The company’s total consolidated income stood at Rs 7,244.78 crore in Q2 FY23, a growth of 7.48 per cent from Rs 6,740.57 crore it recorded in the similar quarter last year.
“Cement industry has been facing significant margin pressure resulting from steep rise in global energy prices. However, recent cooling off in energy prices and post monsoon demand pick up appears like silver lining for coming quarters. With the equity infusion by the promoter group in the company, the expansion program will gather pace in the coming time. Considering the promise, we made to double our manufacturing capacity over the next five years, our growth plans are ambitious. and this will be evident in 2023. While cost pressures have not gone away, our growth plans remain strong,” said Ajay Kapur, CEO of the company.

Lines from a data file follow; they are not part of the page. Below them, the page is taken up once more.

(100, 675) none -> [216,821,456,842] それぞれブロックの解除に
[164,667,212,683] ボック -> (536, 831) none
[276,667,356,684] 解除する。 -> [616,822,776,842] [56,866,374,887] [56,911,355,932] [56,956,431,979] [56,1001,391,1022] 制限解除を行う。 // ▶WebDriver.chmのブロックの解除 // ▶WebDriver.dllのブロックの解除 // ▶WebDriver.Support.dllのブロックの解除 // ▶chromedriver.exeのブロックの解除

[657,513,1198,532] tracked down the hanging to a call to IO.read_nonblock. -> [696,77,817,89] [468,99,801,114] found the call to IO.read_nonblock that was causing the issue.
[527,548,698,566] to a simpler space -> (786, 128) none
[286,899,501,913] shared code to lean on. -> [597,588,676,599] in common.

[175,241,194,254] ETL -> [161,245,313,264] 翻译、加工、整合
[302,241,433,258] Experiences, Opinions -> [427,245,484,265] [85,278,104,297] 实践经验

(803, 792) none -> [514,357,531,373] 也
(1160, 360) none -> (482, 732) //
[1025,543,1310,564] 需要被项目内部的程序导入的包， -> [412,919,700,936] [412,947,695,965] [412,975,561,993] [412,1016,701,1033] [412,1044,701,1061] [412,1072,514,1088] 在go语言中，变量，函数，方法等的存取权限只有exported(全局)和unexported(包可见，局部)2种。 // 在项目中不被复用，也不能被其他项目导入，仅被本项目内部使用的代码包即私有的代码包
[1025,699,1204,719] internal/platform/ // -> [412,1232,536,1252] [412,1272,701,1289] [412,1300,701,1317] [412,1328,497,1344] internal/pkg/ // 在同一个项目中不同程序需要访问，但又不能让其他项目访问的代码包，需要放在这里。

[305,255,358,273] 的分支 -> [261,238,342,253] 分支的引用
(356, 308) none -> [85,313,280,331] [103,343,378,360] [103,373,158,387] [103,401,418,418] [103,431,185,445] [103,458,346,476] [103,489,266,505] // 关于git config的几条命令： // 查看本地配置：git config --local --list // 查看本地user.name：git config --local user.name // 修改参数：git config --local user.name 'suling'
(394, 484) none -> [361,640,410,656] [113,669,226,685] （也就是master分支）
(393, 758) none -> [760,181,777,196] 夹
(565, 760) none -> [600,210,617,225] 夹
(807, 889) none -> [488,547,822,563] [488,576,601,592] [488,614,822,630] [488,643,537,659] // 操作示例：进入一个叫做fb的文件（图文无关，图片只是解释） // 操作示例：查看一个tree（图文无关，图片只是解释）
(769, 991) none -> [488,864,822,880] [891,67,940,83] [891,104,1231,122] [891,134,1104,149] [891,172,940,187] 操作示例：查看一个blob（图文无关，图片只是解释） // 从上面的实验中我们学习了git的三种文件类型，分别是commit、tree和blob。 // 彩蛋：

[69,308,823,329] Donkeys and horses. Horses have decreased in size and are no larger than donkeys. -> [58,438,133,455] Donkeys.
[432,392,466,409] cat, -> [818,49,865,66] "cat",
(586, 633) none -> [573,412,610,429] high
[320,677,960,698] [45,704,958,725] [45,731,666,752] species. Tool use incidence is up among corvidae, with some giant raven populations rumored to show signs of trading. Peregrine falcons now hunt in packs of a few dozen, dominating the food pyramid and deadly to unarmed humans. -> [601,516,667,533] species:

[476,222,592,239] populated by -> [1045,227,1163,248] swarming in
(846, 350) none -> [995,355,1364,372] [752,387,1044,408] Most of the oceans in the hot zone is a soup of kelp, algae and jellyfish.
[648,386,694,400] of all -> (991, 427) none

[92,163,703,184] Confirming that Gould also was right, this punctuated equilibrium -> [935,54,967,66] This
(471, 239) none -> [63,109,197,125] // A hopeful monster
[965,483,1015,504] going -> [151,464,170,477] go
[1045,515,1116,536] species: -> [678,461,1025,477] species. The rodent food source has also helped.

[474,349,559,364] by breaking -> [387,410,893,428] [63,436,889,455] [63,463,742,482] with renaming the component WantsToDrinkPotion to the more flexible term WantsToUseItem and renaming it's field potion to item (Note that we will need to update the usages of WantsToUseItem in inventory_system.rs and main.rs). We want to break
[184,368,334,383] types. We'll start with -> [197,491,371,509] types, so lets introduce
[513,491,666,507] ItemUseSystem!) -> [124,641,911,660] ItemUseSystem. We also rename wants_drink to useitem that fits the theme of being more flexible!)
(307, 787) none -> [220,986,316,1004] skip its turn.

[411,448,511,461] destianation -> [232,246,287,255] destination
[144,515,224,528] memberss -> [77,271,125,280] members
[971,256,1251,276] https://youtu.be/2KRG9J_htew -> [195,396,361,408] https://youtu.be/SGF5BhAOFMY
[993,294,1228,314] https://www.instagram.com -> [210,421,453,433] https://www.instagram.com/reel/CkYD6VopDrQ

On October 18, 2022, pursuant to the shareholder’s approval, the company had allotted 477,478,249 warrants to Harmonia Trade and Investment (a promoter group entity) by way of preferential issue at a price of Rs 418.87 each aggregating to Rs 20,001 crore and has received Rs 5,000.15 crore (equivalent to 25% of the warrants issue price).
The company recorded a growth of 12% in cement volume from 6 metric tonne (MT) in Q2 FY22 to 6.7 MT in Q2 FY23. It recorded net sales of Rs 3,631 crore in the said quarter, an increase of 14% as compared to Rs 3,193 crore in the similar quarter last year.